### Your task
Each entry should be repeated exactly. Its pictures should not be.

### Provided records
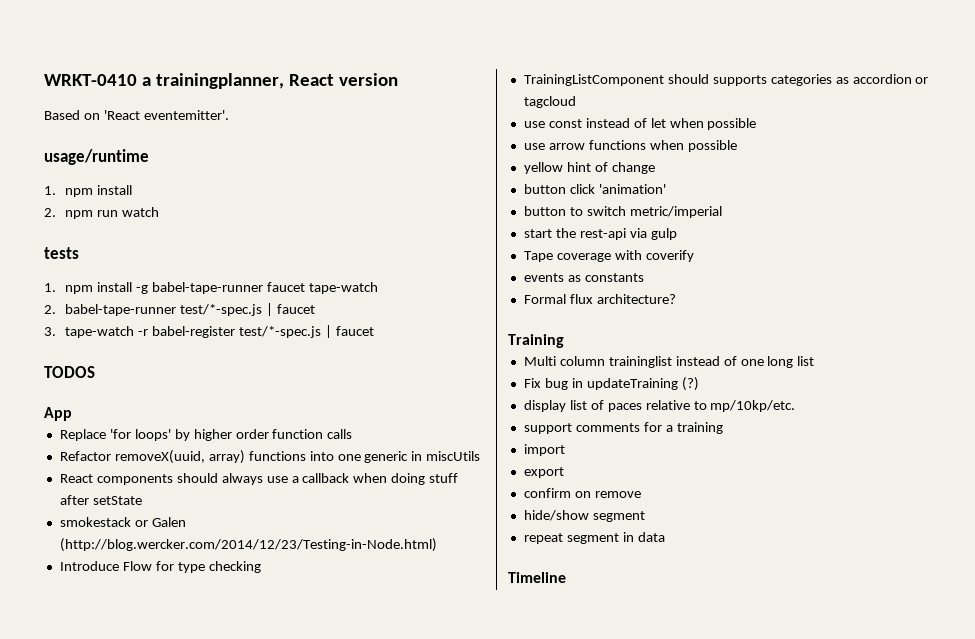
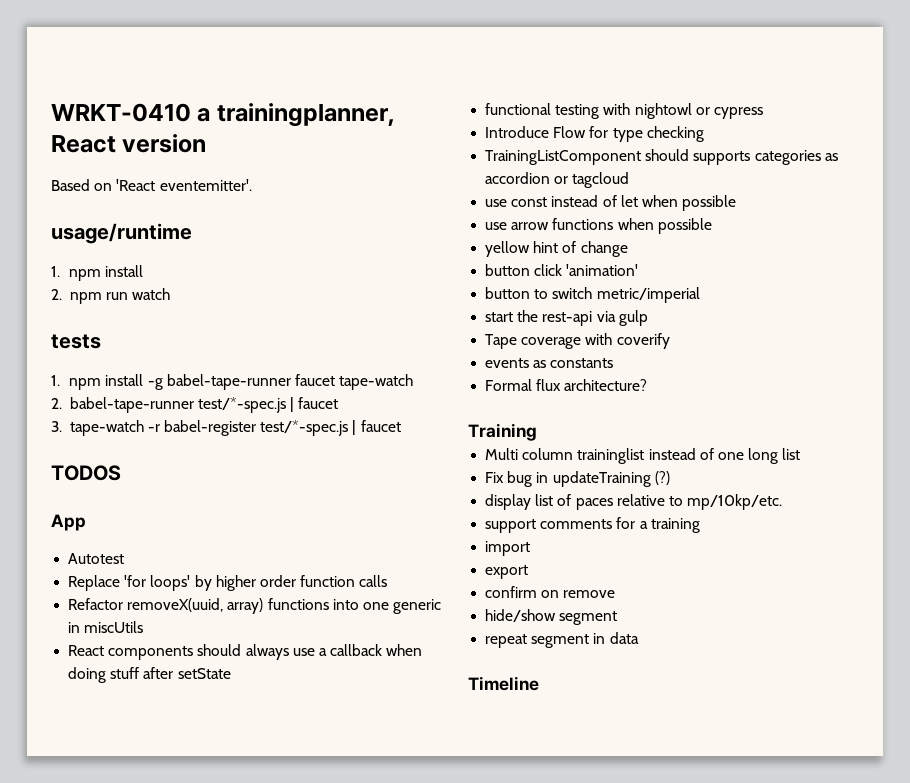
(72, 414) none -> [68,553,125,564] // Autotest
[59,517,186,527] [59,538,437,552] smokestack or Galen (http://blog.wercker.com/2014/12/23/Testing-in-Node.html) -> [485,103,763,119] functional testing with nightowl or cypress

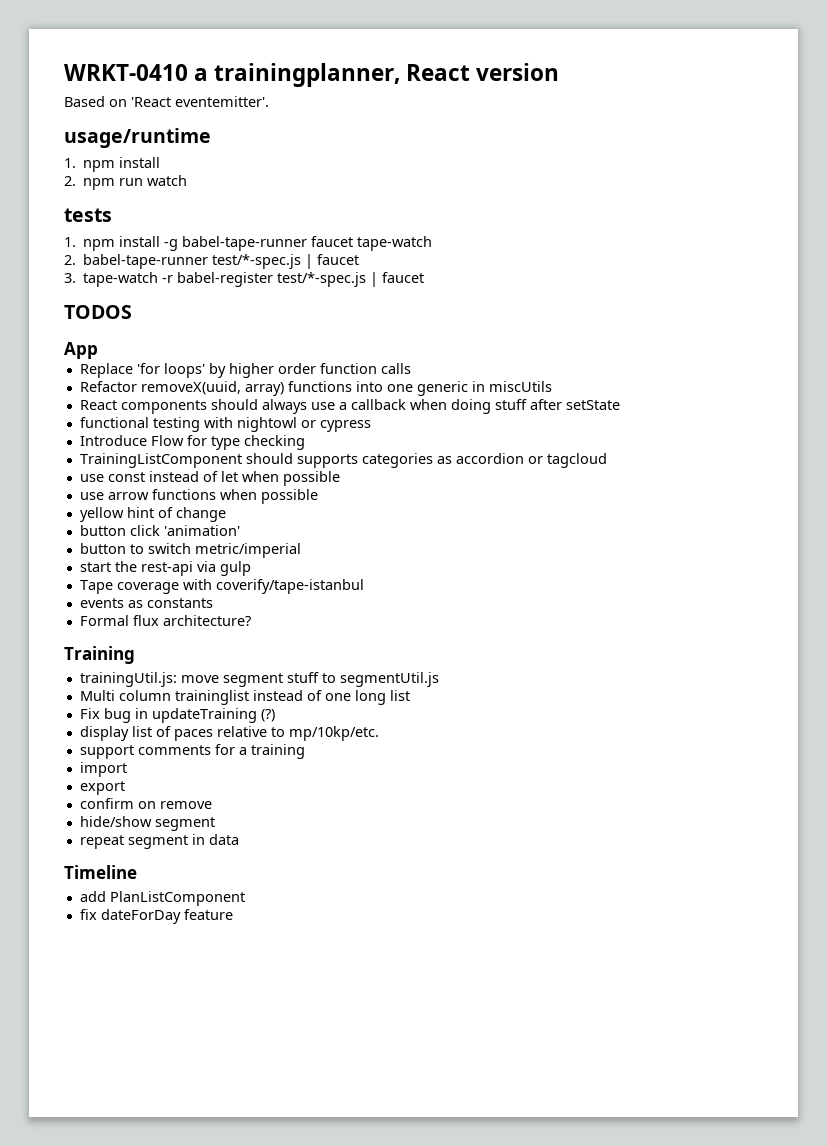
[68,553,125,564] // Autotest -> (98, 350) none
[616,333,670,349] coverify -> [215,579,364,594] coverify/tape-istanbul
(537, 432) none -> [79,672,439,687] // trainingUtil.js: move segment stuff to segmentUtil.js
(539, 683) none -> [79,891,245,906] [79,909,233,924] // add PlanListComponent // fix dateForDay feature

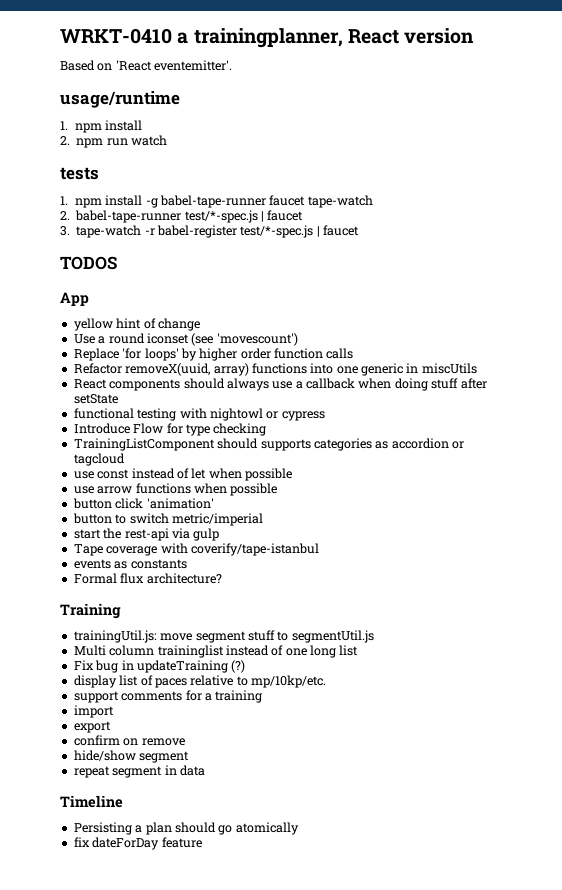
(98, 350) none -> [73,318,200,331] [73,333,298,346] // yellow hint of change // Use a round iconset (see 'movescount')
[79,507,226,522] // yellow hint of change -> (278, 489) none
[79,891,245,906] add PlanListComponent -> [73,822,299,835] Persisting a plan should go atomically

### Solution for this task
(72, 414) none -> [68,553,125,564] // Autotest
[59,517,186,527] [59,538,437,552] smokestack or Galen (http://blog.wercker.com/2014/12/23/Testing-in-Node.html) -> [485,103,763,119] functional testing with nightowl or cypress

[68,553,125,564] // Autotest -> (98, 350) none
[616,333,670,349] coverify -> [215,579,364,594] coverify/tape-istanbul
(537, 432) none -> [79,672,439,687] // trainingUtil.js: move segment stuff to segmentUtil.js
(539, 683) none -> [79,891,245,906] [79,909,233,924] // add PlanListComponent // fix dateForDay feature

(98, 350) none -> [73,318,200,331] [73,333,298,346] // yellow hint of change // Use a round iconset (see 'movescount')
[79,507,226,522] // yellow hint of change -> (278, 489) none
[79,891,245,906] add PlanListComponent -> [73,822,299,835] Persisting a plan should go atomically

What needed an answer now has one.